_Problem description_
Starting at the line that contains "<div>(Purchase required)</div>", quote each line exactly through the last line of the entries, both included.

_Input records_
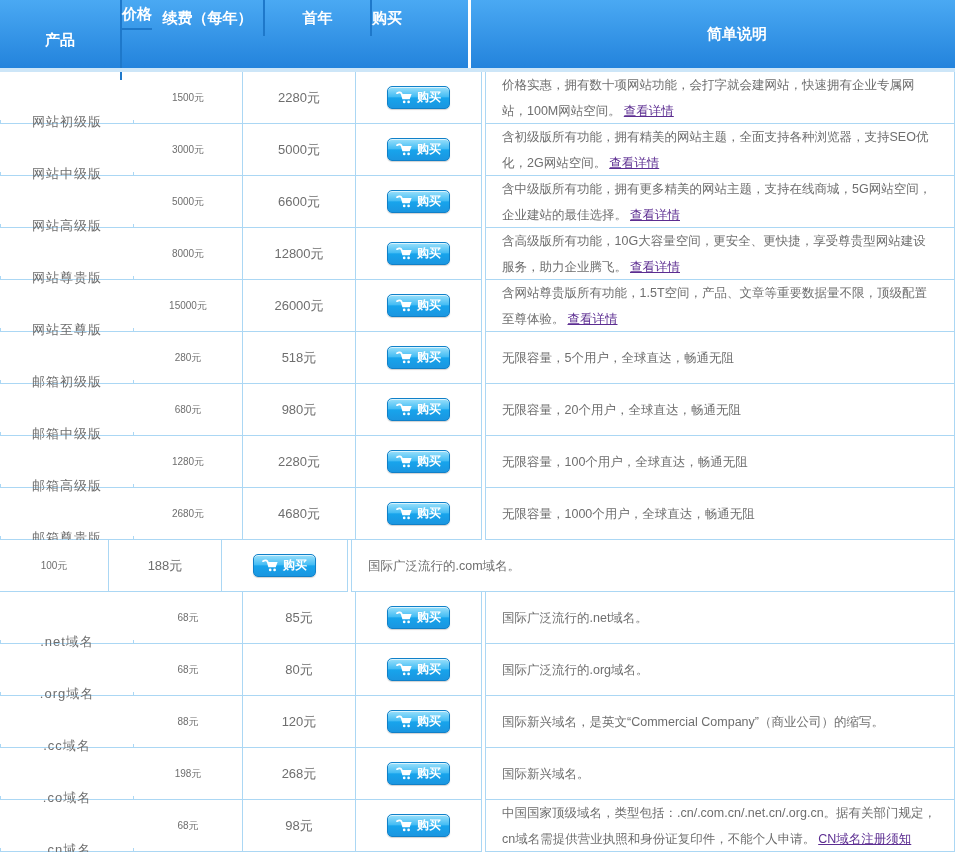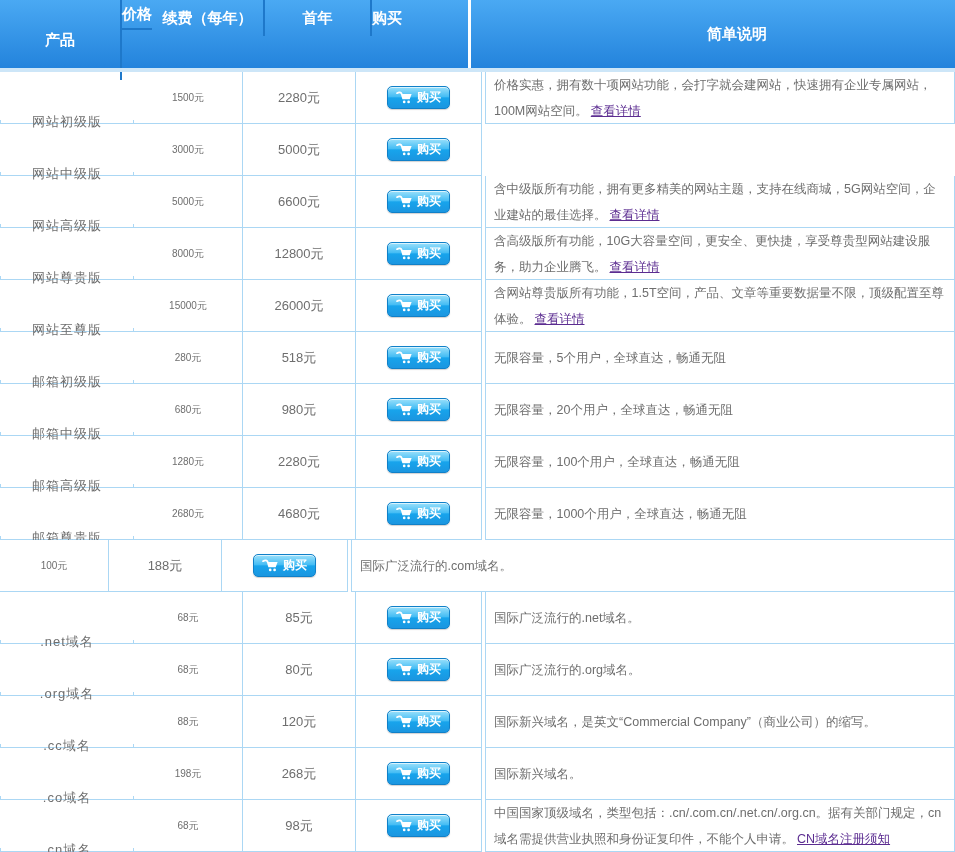--- a/index.html
+++ b/index.html
@@ -56,7 +56,7 @@
   .c4{width:126px;border-right:1px solid var(--row-border);}
   .c5{
     flex:1;border-left:1px solid var(--row-border);border-right:1px solid var(--row-border);
-    justify-content:flex-start;padding:0 8px;font-size:12.5px;line-height:26px;
+    justify-content:flex-start;padding:0 16px;font-size:12.5px;line-height:26px;
   }
   .desc-inner{display:inline;}
   .desc-link{color:var(--link-purple);text-decoration:underline;margin-left:3px;cursor:pointer;}

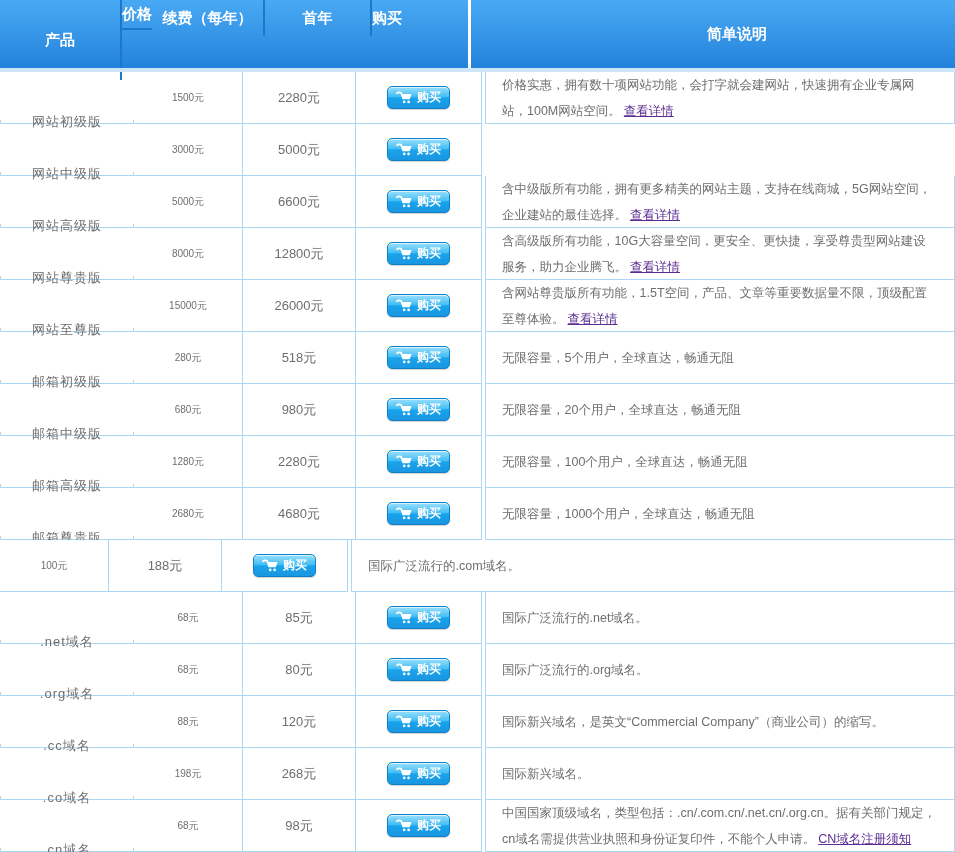--- a/index.html
+++ b/index.html
@@ -130,6 +130,9 @@
       </a>
     </div>
     <div class="vgap"></div>
+    <div class="cell c5">
+      <div class="desc-inner"><span>含初级版所有功能，拥有精美的网站主题，全面支持各种浏览器，支持SEO优化，2G网站空间。</span><a class="desc-link">查看详情</a></div>
+    </div>
   </div>
 
   <div class="row">

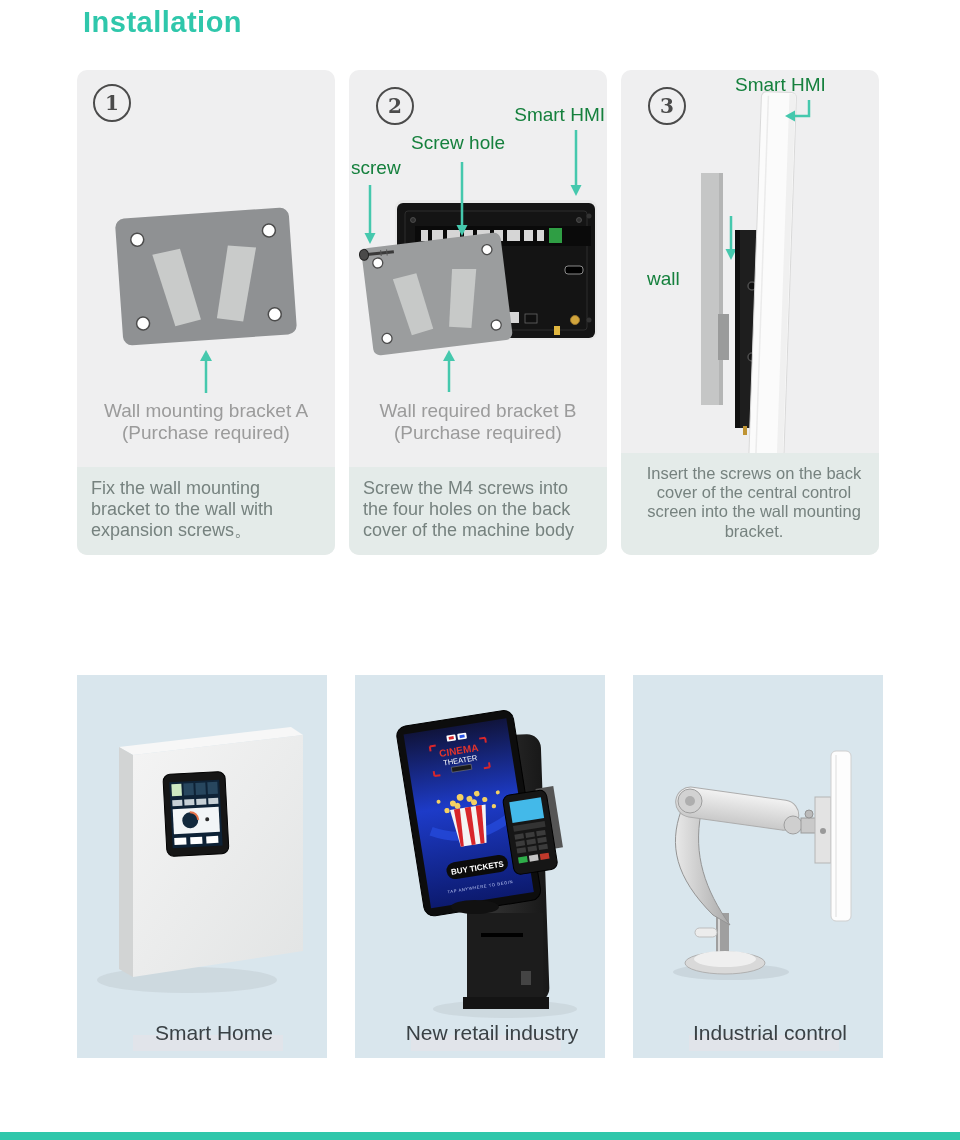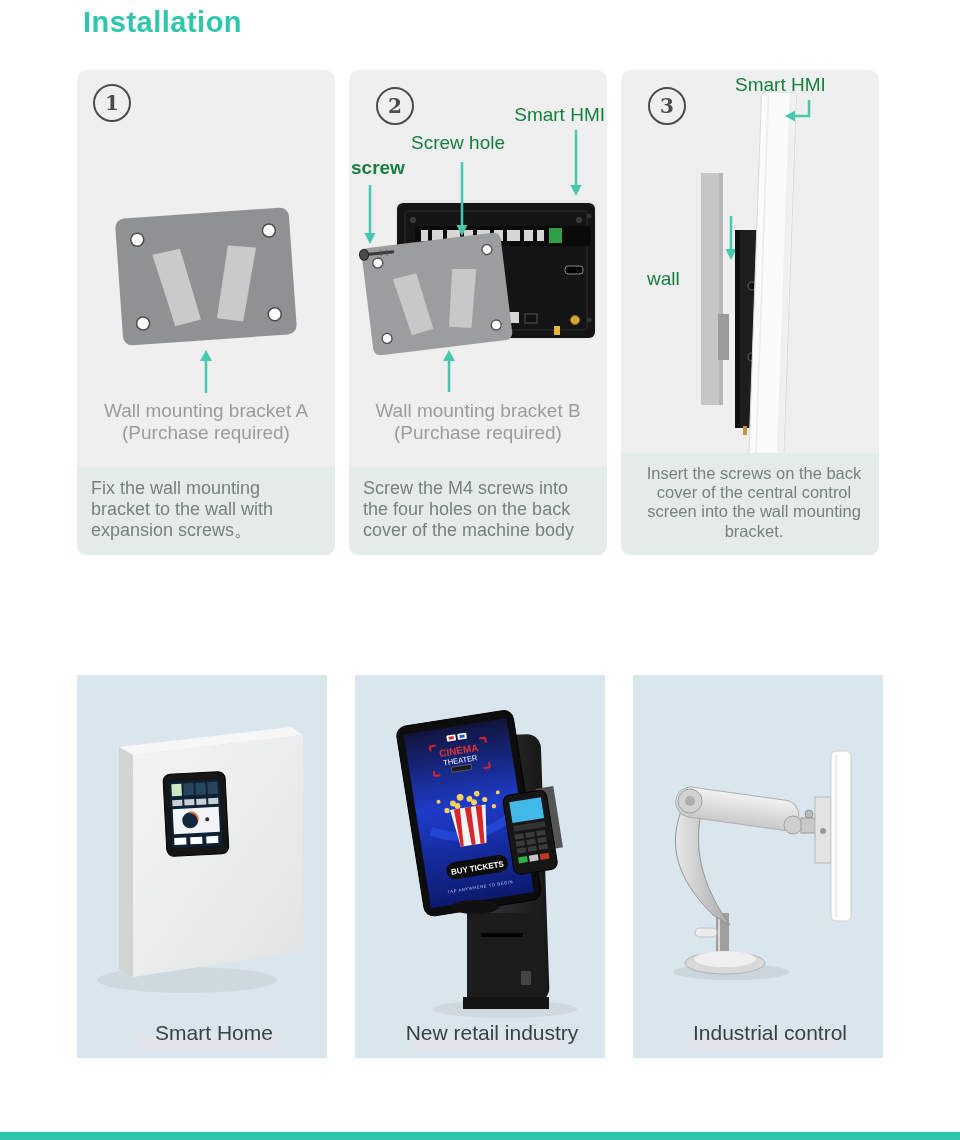--- a/index.html
+++ b/index.html
@@ -122,7 +122,7 @@
         <polygon points="94,291 100,280 106,291" fill="#45c8ad"></polygon>
       </g>
     </svg>
-    <div class="annot" style="left:2px;top:87px;font-weight:bold;">screw</div>
+    <div class="annot" style="left:2px;top:87px;">screw</div>
     <div class="annot" style="left:62px;top:62px;">Screw hole</div>
     <div class="annot" style="right:2px;top:34px;">Smart HMI</div>
     <div class="part-label" style="top:330px;">

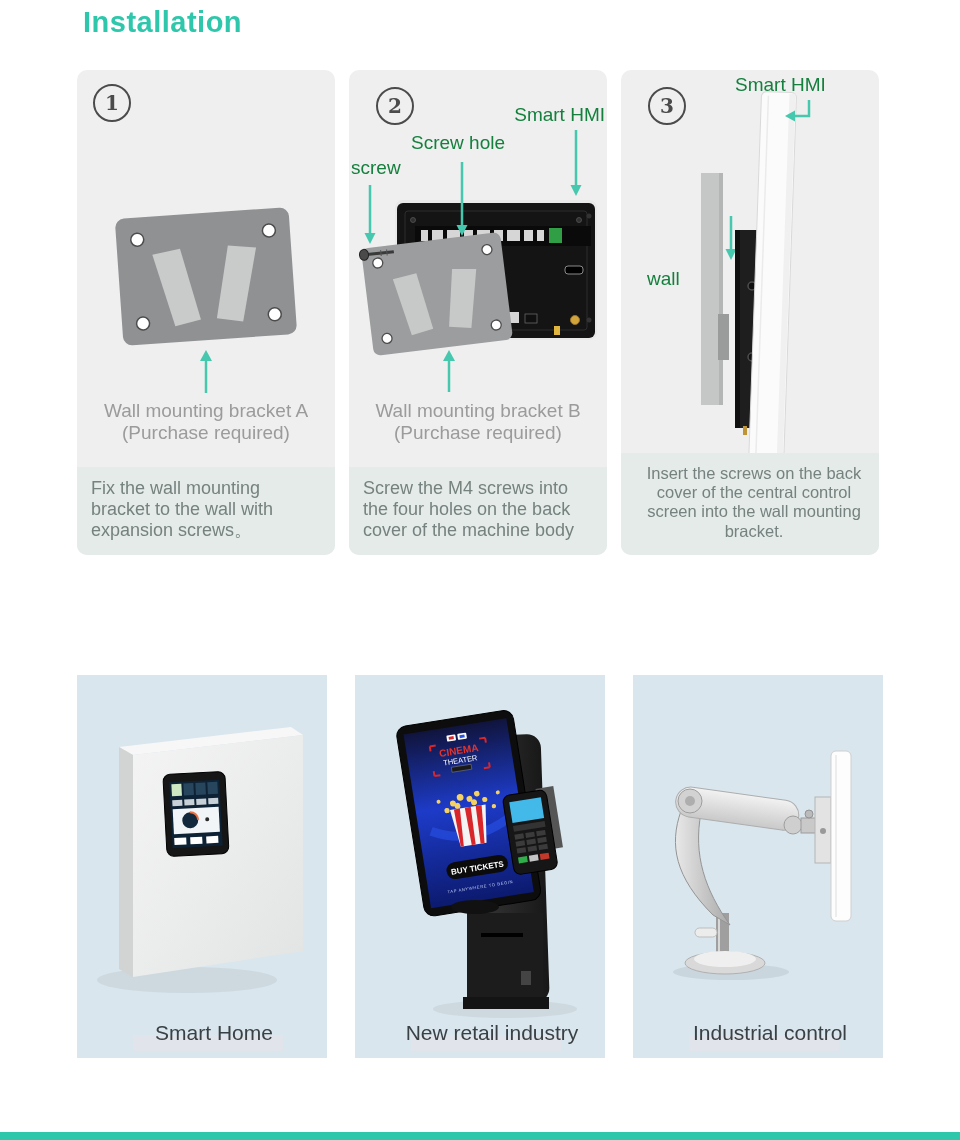--- a/index.html
+++ b/index.html
@@ -126,7 +126,7 @@
     <div class="annot" style="left:62px;top:62px;">Screw hole</div>
     <div class="annot" style="right:2px;top:34px;">Smart HMI</div>
     <div class="part-label" style="top:330px;">
-      <div>Wall mounting bracket B</div>
+      <div>Wall required bracket B</div>
       <div>(Purchase required)</div>
     </div>
     <div class="step-caption">Screw the M4 screws into the four holes on the back cover of the machine body</div>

_Solution for this problem_
       <div>(Purchase required)</div>
     </div>
     <div class="step-caption">Screw the M4 screws into the four holes on the back cover of the machine body</div>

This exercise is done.